Question 1197705
**a) Sample size of 15**

* **Given:**
    * Sample mean (x̄) = $350
    * Sample variance (s²) = 40 
    * Sample standard deviation (s) = √40 = $6.32
    * Sample size (n) = 15
    * Confidence level: 95% 
    * Degrees of freedom (df) = n - 1 = 15 - 1 = 14

* **Find the critical t-value:**
    * For a 95% confidence level and 14 degrees of freedom, the critical t-value (tα/2) from a t-distribution table is approximately 2.145.

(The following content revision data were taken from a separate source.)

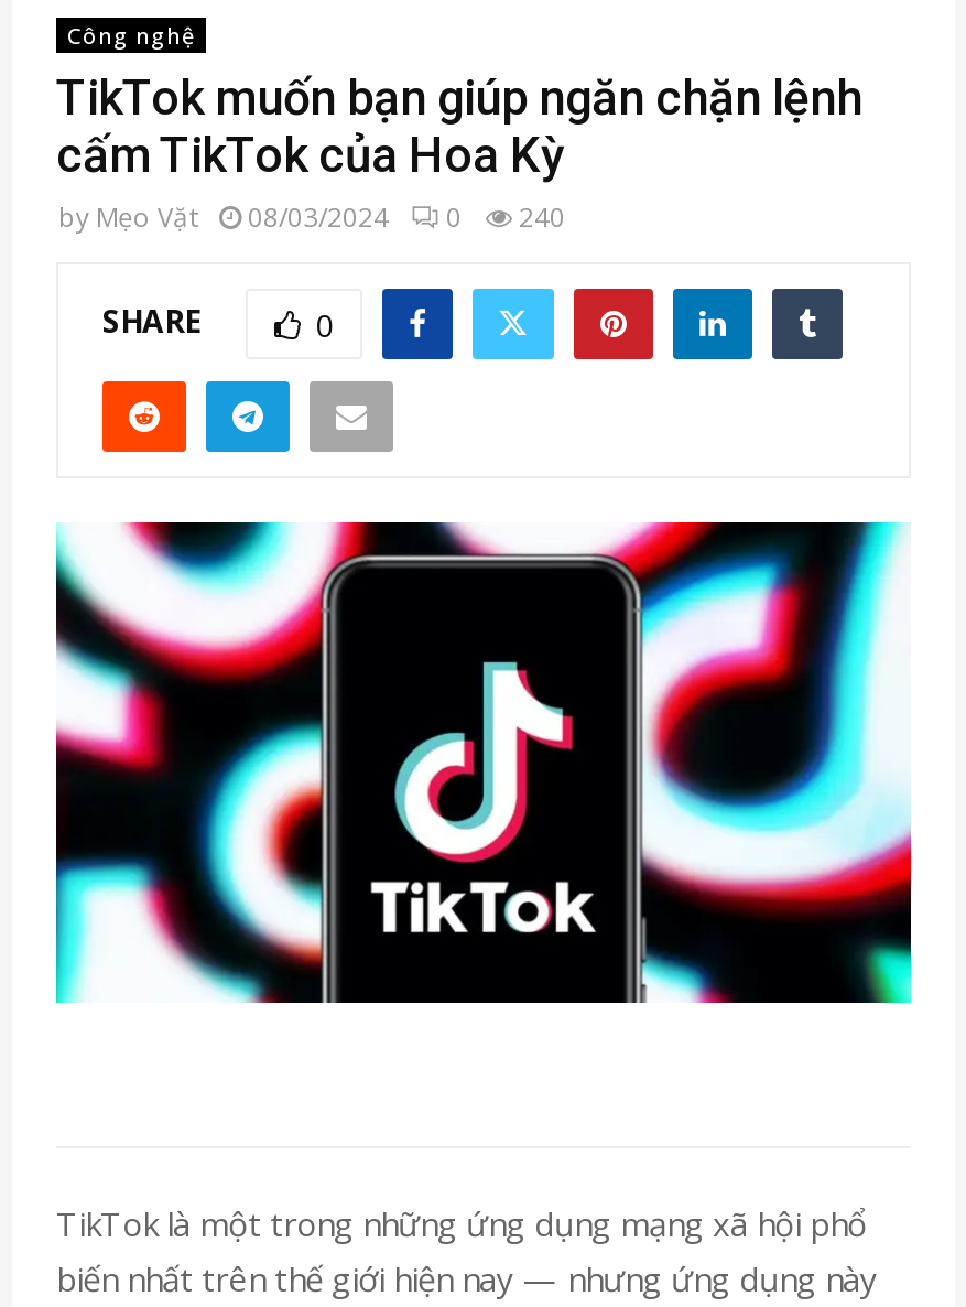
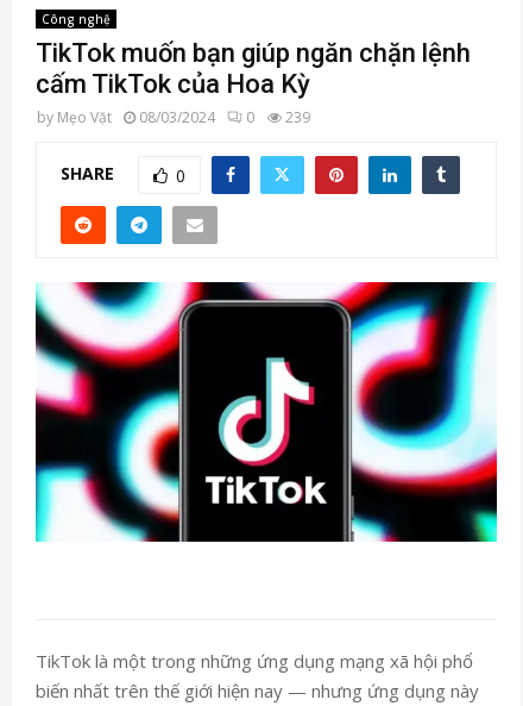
[58,198,565,236] by Mẹo Vặt 08/03/2024 0 240 -> [37,107,310,127] by Mẹo Vặt 08/03/2024 0 239

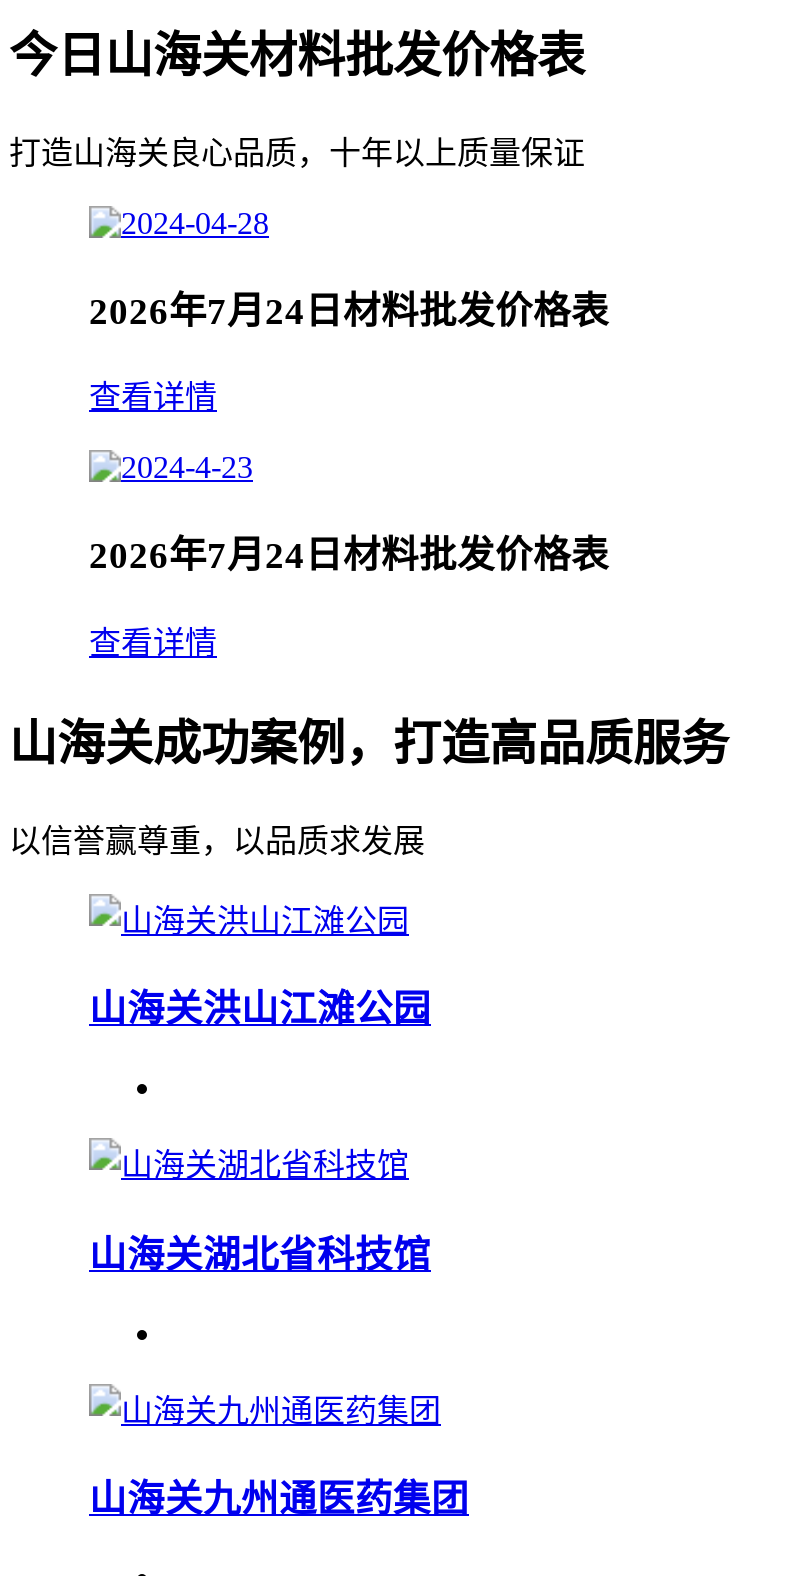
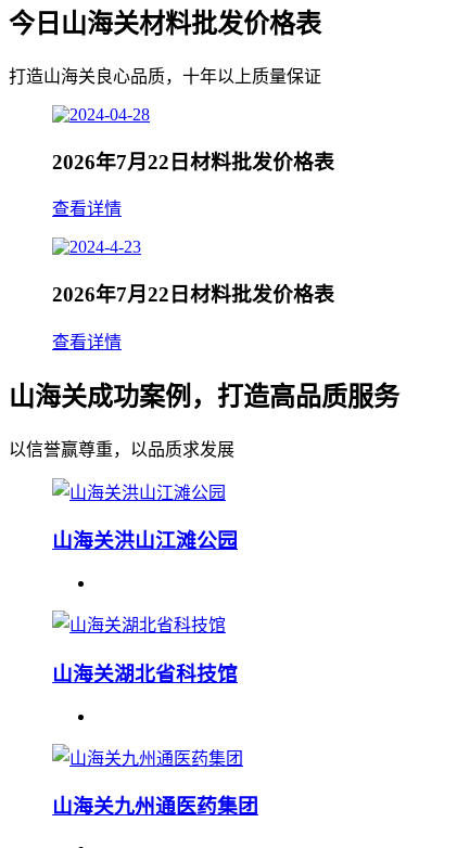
[89,289,609,331] 2026年7月24日材料批发价格表 -> [52,150,334,173] 2026年7月22日材料批发价格表
[89,534,609,576] 2026年7月24日材料批发价格表 -> [52,283,334,306] 2026年7月22日材料批发价格表

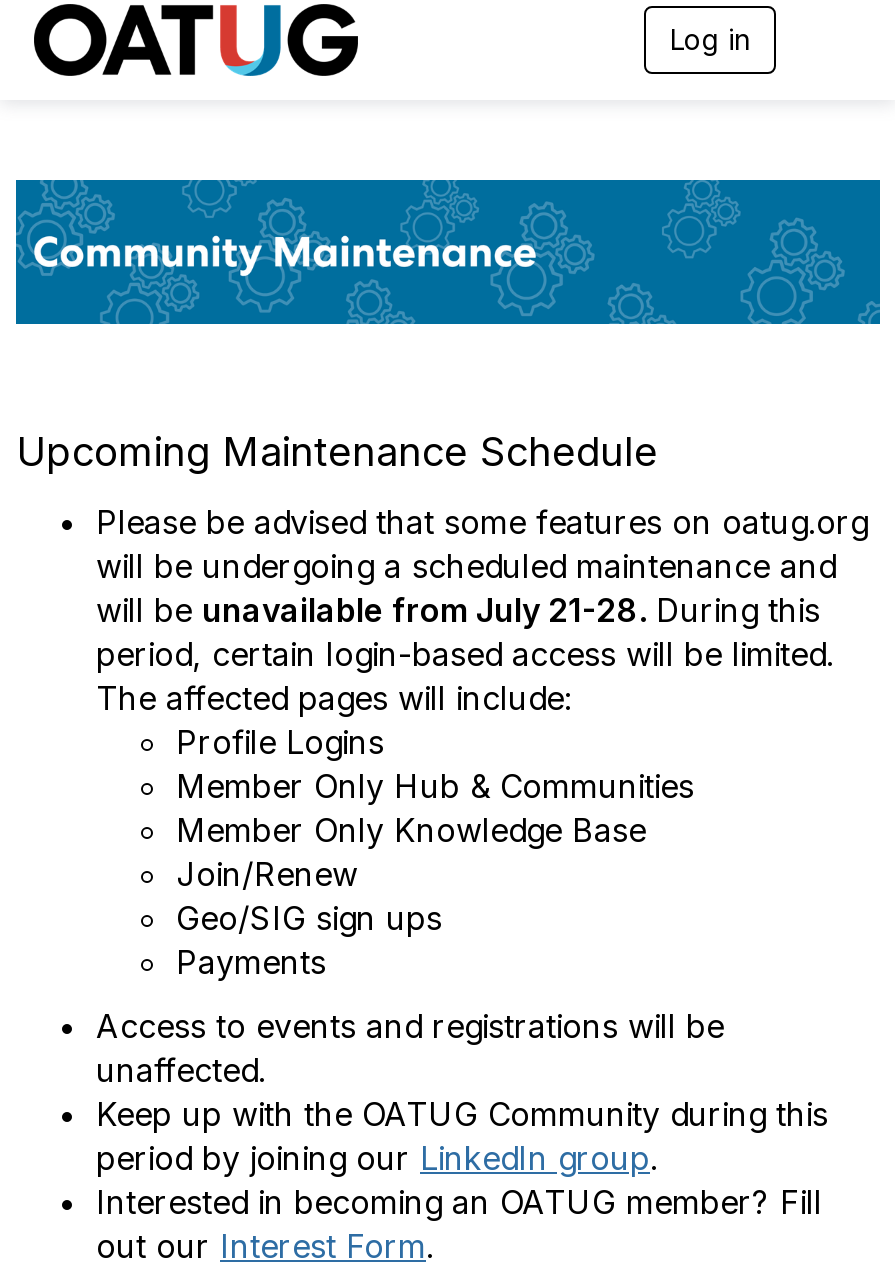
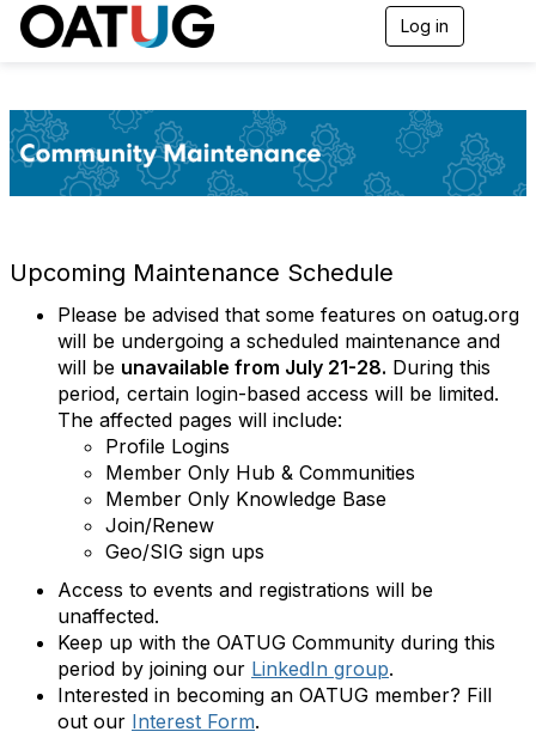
[176,942,326,982] Payments -> none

* **Calculate the standard error:** 
    * Standard Error (SE) = s / √n = 6.32 / √15 ≈ 1.63

* **Calculate the margin of error:**
    * Margin of Error = tα/2 * SE = 2.145 * 1.63 ≈ 3.50

* **Calculate the confidence interval:**
    * Lower limit: x̄ - Margin of Error = 350 - 3.50 = $346.50
    * Upper limit: x̄ + Margin of Error = 350 + 3.50 = $353.50

* **95% Confidence Interval:** ($346.50, $353.50)

**b) Sample size of 22**

* **Prediction:** 
    * The confidence interval with a larger sample size (n = 22) will be narrower than the interval with a smaller sample size (n = 15). 
    * This is because a larger sample size generally provides a more precise estimate of the population parameter.

* **Calculations:**
    * Degrees of freedom (df) = 22 - 1 = 21
    * Critical t-value (tα/2) for 95% confidence and 21 degrees of freedom is approximately 2.080.
    * Standard Error (SE) = 6.32 / √22 ≈ 1.35
    * Margin of Error = 2.080 * 1.35 ≈ 2.81
    * Lower limit: 350 - 2.81 = $347.19
    * Upper limit: 350 + 2.81 = $352.81

* **95% Confidence Interval:** ($347.19, $352.81)

**Verification:**

* The confidence interval for the sample size of 22 is indeed narrower than the interval for the sample size of 15, as predicted.

**In Summary:**

* The 95% confidence interval for the mean monthly value of credit card purchases for a sample size of 15 is ($346.50, $353.50).
* The 95% confidence interval for the mean monthly value of credit card purchases for a sample size of 22 is ($347.19, $352.81).
* As expected, the larger sample size results in a narrower confidence interval, indicating a more precise estimate of the population mean.